その中の一室の椅子の上に下ろされたフィリアは、ばれないようにこっそりと溜息を吐く。極度の緊張からようやく解放されたときの、安堵の溜息だ。けれど、先ほどから積まれた大きな石はそのままで、がっくりと肩は落ちている。
また、何か言われるのかなぁ……。
じくじくと痛み出した膝を眺めながら、そんなことが思い浮かぶ。
いや、言われるだけで済む筈がない。城に着いてから、出来るだけこそこそと目立たぬよう振舞ったが、そんな努力もヒユウという人間の前では無用の長物だろう。彼ほど、何もしていなくても目立つ存在はいないんじゃないだろうかなんて思う。この豪華絢爛皇族貴族揃い踏みの皇宮でも、存在感が抜きん出ている。彼が現れるだけで、どれだけ混沌とした無秩序な空間であっても、ぴしりと引き締まってしまうのだ。それは大きな指揮権を有する将軍という立場にいるからかもしれない。畏怖さえ抱いてしまうような威圧感もあって、正面から向き合うのは勇気がいったりする。フィリアの場合それだけでないが。

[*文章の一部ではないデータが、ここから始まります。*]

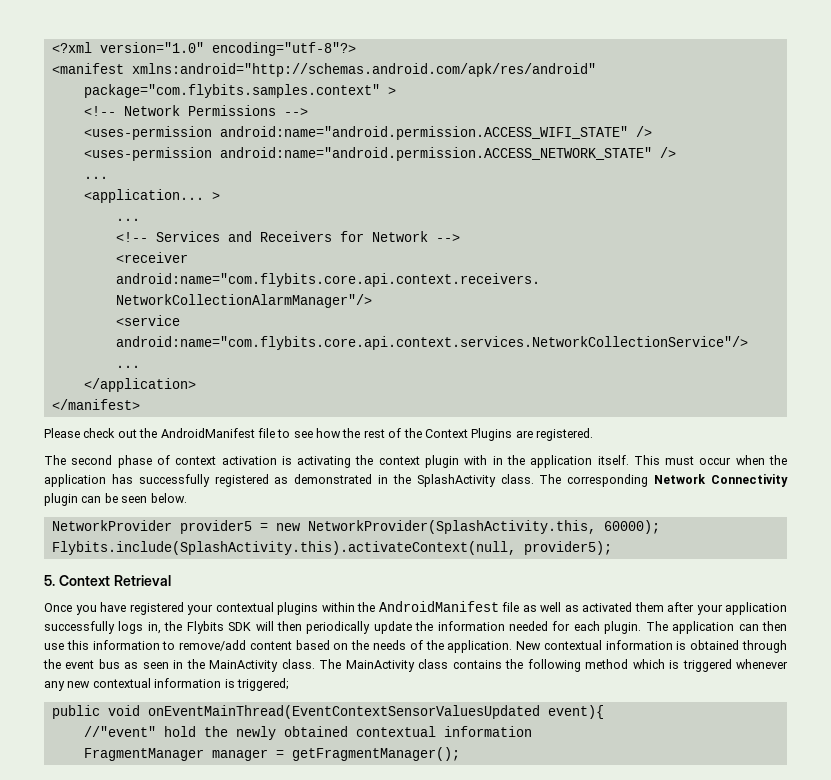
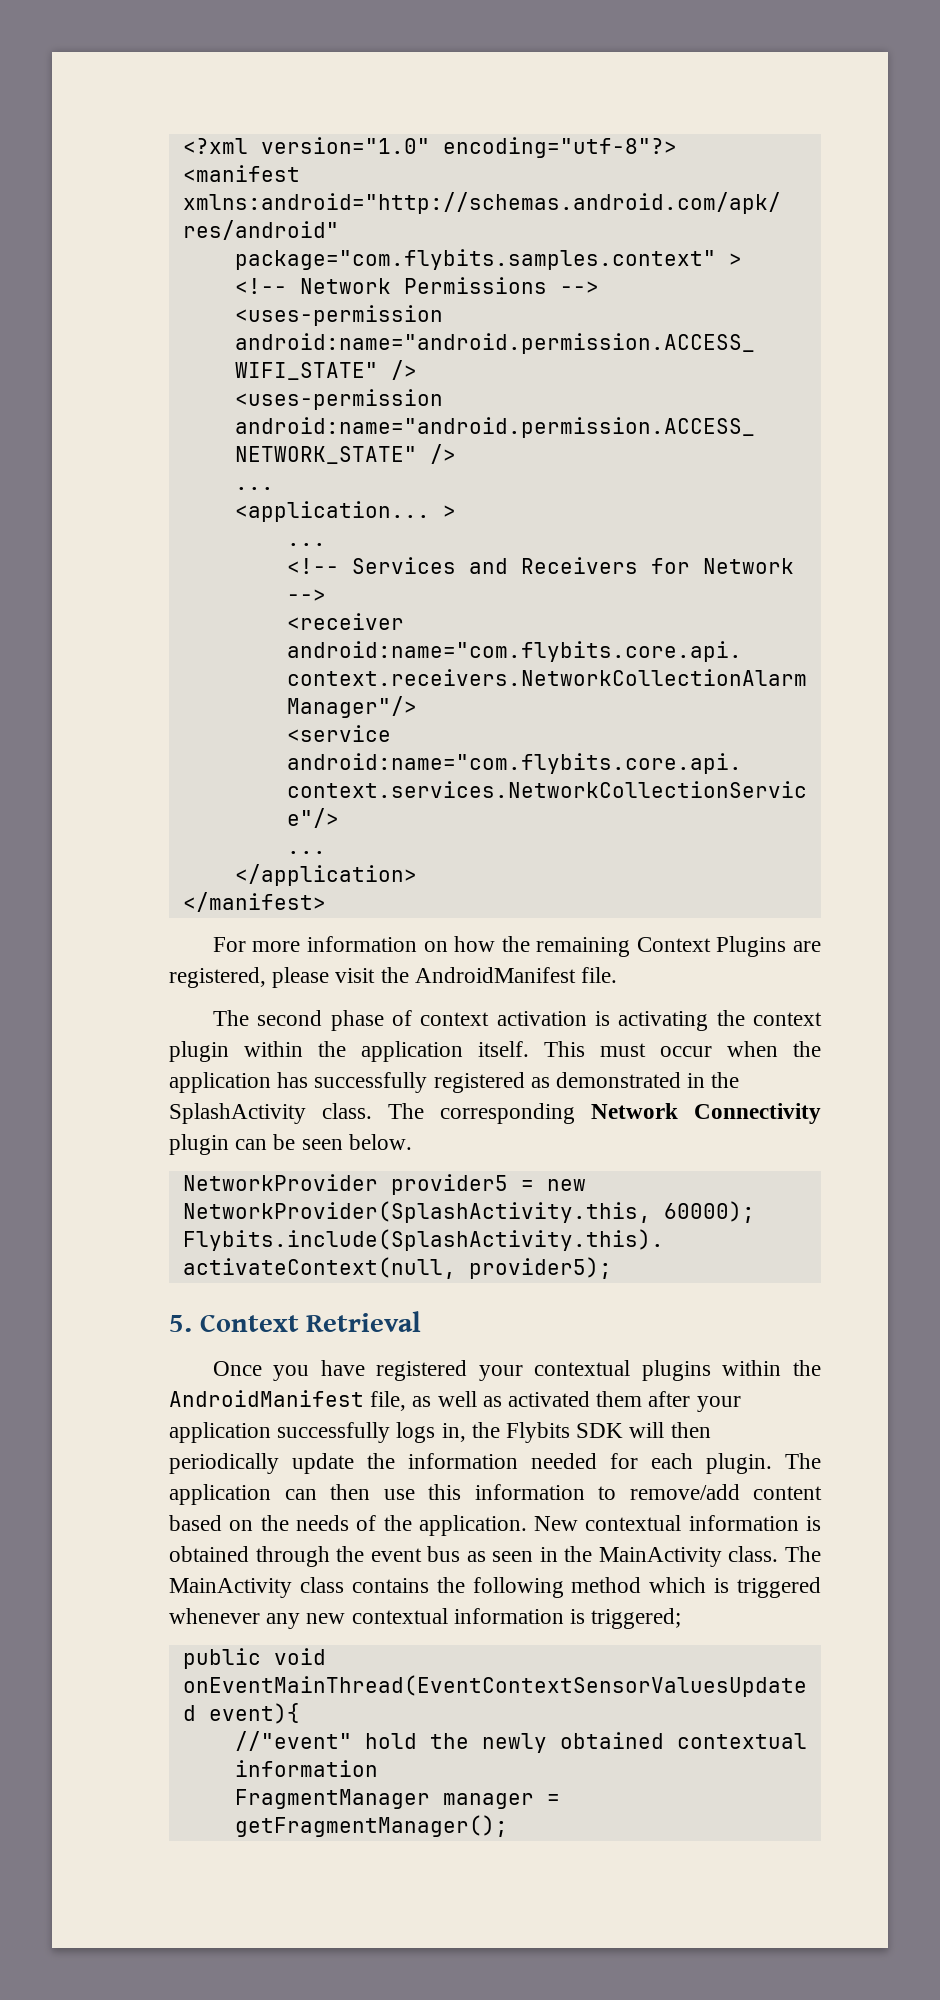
- Please check out the AndroidManifest file to see how the rest of the Context Plugins are registered.
+ For more information on how the remaining Context Plugins are registered, please visit the AndroidManifest file.
- The second phase of context activation is activating the context plugin with in the application itself.
+ The second phase of context activation is activating the context plugin within the application itself.
- Once you have registered your contextual plugins within the AndroidManifest file as well as activated them after your application successfully logs in, the Flybits SDK will then periodically update the information needed for each plugin.
+ Once you have registered your contextual plugins within the AndroidManifest file, as well as activated them after your application successfully logs in, the Flybits SDK will then periodically update the information needed for each plugin.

ともかく、そんな人物の傍にいればこちらも目立ってしまうのは必然として、その上、膝を怪我したせいで担がれながら運ばれてしまったのだから。
いくら兵士ばかりの軍部施設だとて、どこで誰が見てるかわからない。皇宮のすぐ隣にあるし、皇宮の女官の耳は、地獄耳だ。怖いくらいに聡いのだ。

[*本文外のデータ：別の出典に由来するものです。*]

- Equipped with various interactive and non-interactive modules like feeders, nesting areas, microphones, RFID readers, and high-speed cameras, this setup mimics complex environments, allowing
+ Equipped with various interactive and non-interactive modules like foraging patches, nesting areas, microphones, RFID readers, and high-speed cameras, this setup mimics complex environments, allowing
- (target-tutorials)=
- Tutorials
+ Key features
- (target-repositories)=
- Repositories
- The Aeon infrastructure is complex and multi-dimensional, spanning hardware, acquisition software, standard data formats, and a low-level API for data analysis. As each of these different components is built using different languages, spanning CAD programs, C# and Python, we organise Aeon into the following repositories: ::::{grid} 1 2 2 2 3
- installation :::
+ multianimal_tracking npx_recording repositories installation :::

だから、歩けるので降ろしてと懇願しても、さっくりと無視されてしまい、結局医務室までされるがままになっていた。
「今までの検出結果から、あの魔物の毒は遅効性で、大したことはないとわかっているが……。後で手足に多少の痺れを感じるかもしれん、これを飲んでおけ」
手当てを年寄りの軍医に任せ、奥の部屋に入ってしまったヒユウが再び戻ったときには、その手には何か温かい液体の入った器があった。微かに湯気が立ち昇っている。思わず顔をしかめてしまうほどのなんとも言えない香りによって、それが苦い薬湯の類であることがわかった。
「これを……飲む、のですか……?」
「そうだ」
言外に、これはちょっと遠慮したい……という思いを含ませてみたのだが、容赦ない切り返しに、フィリアはその薬湯を受け取るしかなかった。透明な液体で、単なる湯に見えるのだがそれは見かけだけで、手がふさがっていなければ即座に鼻をつまんでいただろう。
「で、でも、私、痺れとか全然感じていませんし……」
「遅効性だと言っただろう。それに大したことはないとは言え、体内に毒が長く残るのは危険だ。匂いほど味はまずくない、我慢して飲め。……それとも私が無理やり飲ませてやろうか」
「えっ! あっ、の、の飲みます、自分で!」
真顔のヒユウと言葉に驚いて、フィリアはぐいっと薬湯を飲み込んだ。勢いよく口の中に流し込んだので、危うく気管支に薬湯が入りそうになって、げほげほと咳き込んでしまう。結構な量があった器の中身はほぼ空になっていた。
「ああ、大分飲んだな……良い子だ」
いまだ舌にこびりつく苦い味に眉根を寄せる少女から取り上げた器を見て、ヒユウは満足そうに目を細めた。いつもの厳しい表情じゃなくて、柔らかい微笑。と、言えるほどかもしれない。貴重であろうその表情を、綺麗な蒼の双眸を、驚き半分でフィリアは食い入るように見詰めてしまった。
―― あ……。
何かが、頭の中を過ぎった。
小さな教会。
薔薇が咲き誇る庭園、その周りに巡らされた黒い柵。それに霧がかったような風景が脳裏にうつった。でも、それはフィリアの知っている赤いレンガの街ではなくて、全く違う場所だった。見たことのない場所。確かに知らない筈なのに、とても懐かしい。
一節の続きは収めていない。